* _YOUR TASK_: Go through the entries below and pick out every line with "Lage".

--------

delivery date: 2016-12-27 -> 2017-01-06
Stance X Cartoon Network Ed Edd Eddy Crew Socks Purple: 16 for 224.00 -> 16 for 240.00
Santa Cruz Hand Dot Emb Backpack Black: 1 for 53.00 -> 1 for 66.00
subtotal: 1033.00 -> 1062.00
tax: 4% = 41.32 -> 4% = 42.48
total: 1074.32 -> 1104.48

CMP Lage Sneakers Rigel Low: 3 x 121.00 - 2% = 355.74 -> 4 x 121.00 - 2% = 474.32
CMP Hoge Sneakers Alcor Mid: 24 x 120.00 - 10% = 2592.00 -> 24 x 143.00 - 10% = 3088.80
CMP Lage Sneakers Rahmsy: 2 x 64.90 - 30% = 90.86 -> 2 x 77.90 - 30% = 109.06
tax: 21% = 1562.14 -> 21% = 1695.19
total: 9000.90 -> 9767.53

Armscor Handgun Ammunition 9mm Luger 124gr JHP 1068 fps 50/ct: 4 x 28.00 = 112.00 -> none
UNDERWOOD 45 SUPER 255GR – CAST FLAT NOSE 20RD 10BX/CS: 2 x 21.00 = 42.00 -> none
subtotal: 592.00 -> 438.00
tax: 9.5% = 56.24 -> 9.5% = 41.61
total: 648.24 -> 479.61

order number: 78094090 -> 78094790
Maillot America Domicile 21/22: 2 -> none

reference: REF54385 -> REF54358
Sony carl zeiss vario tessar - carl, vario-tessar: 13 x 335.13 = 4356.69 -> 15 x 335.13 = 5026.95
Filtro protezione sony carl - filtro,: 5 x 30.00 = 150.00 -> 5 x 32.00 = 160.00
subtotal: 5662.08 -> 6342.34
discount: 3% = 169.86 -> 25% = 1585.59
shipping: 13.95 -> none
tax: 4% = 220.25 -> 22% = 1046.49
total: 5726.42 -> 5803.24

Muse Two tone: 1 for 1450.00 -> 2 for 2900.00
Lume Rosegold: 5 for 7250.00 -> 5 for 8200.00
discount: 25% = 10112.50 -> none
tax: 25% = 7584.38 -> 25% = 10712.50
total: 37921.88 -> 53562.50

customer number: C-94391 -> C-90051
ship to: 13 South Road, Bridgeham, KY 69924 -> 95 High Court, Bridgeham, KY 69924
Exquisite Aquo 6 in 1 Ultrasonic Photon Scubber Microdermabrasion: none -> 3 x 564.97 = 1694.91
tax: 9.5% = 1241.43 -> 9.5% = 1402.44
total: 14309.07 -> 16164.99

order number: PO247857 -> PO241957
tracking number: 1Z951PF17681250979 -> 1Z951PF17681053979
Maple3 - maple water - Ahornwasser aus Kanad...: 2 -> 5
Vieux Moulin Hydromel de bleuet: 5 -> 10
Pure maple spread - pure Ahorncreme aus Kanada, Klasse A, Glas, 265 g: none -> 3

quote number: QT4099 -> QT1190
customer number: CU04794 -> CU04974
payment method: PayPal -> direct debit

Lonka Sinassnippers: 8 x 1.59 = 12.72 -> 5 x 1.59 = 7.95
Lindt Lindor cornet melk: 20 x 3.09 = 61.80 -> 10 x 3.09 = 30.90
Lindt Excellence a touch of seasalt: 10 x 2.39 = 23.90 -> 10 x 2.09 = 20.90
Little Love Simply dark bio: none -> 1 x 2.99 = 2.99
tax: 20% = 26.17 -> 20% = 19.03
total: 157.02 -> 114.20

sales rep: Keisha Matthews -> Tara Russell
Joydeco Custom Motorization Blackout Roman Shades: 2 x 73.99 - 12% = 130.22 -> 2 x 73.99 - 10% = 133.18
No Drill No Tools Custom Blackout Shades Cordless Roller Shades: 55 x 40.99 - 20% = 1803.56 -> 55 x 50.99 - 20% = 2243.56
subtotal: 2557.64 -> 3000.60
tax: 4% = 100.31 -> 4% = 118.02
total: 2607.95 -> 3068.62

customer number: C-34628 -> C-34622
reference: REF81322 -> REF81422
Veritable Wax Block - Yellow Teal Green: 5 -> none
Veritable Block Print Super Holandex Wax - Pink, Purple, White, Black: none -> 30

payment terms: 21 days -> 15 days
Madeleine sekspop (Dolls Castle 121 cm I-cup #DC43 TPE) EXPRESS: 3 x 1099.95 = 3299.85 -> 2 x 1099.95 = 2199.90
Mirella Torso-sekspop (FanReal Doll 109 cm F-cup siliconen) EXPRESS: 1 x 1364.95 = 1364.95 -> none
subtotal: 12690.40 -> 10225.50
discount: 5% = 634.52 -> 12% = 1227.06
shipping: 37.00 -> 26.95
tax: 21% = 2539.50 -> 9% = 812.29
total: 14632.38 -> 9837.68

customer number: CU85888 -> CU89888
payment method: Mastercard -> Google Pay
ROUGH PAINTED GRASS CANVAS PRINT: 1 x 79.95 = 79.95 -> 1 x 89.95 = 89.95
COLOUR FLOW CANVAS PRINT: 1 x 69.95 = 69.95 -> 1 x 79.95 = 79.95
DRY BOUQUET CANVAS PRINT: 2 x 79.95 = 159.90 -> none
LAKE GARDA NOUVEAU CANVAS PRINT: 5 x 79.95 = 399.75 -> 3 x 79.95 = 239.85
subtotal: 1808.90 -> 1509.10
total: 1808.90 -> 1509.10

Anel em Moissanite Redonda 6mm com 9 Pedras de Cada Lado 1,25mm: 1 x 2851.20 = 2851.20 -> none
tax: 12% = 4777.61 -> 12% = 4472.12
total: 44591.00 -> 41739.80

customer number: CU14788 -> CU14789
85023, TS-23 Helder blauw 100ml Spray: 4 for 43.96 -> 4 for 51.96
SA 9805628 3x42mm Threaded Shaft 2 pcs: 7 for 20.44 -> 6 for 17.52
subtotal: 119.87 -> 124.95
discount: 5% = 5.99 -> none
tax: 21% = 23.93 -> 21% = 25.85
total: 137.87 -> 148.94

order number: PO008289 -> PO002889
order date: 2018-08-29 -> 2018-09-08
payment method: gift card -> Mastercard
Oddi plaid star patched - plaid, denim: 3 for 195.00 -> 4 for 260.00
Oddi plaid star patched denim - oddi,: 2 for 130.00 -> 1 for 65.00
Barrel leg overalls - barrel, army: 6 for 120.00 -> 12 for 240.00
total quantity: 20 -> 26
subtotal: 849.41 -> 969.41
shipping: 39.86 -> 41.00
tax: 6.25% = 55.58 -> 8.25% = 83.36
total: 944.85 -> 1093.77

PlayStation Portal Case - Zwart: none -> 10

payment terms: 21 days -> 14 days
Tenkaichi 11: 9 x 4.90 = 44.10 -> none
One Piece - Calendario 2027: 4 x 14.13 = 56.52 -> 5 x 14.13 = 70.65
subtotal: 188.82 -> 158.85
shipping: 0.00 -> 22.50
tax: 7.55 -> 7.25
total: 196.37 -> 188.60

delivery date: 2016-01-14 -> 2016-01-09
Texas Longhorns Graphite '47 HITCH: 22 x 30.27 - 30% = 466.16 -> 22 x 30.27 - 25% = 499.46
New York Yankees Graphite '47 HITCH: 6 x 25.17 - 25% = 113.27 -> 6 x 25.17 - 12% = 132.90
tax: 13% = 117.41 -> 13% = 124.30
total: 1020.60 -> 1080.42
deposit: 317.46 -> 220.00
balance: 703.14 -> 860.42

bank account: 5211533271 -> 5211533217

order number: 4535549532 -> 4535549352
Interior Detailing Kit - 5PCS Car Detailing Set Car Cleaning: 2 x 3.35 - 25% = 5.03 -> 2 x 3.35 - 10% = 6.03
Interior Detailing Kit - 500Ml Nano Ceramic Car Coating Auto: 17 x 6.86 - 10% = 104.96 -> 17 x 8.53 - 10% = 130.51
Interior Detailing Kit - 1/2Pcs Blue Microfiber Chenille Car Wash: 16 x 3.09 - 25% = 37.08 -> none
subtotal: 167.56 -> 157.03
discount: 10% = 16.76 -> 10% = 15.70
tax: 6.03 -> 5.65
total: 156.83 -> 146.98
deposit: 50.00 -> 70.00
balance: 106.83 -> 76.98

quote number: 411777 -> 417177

--------

* _WORKED SOLUTION_:
CMP Lage Sneakers Rigel Low: 3 x 121.00 - 2% = 355.74 -> 4 x 121.00 - 2% = 474.32
CMP Lage Sneakers Rahmsy: 2 x 64.90 - 30% = 90.86 -> 2 x 77.90 - 30% = 109.06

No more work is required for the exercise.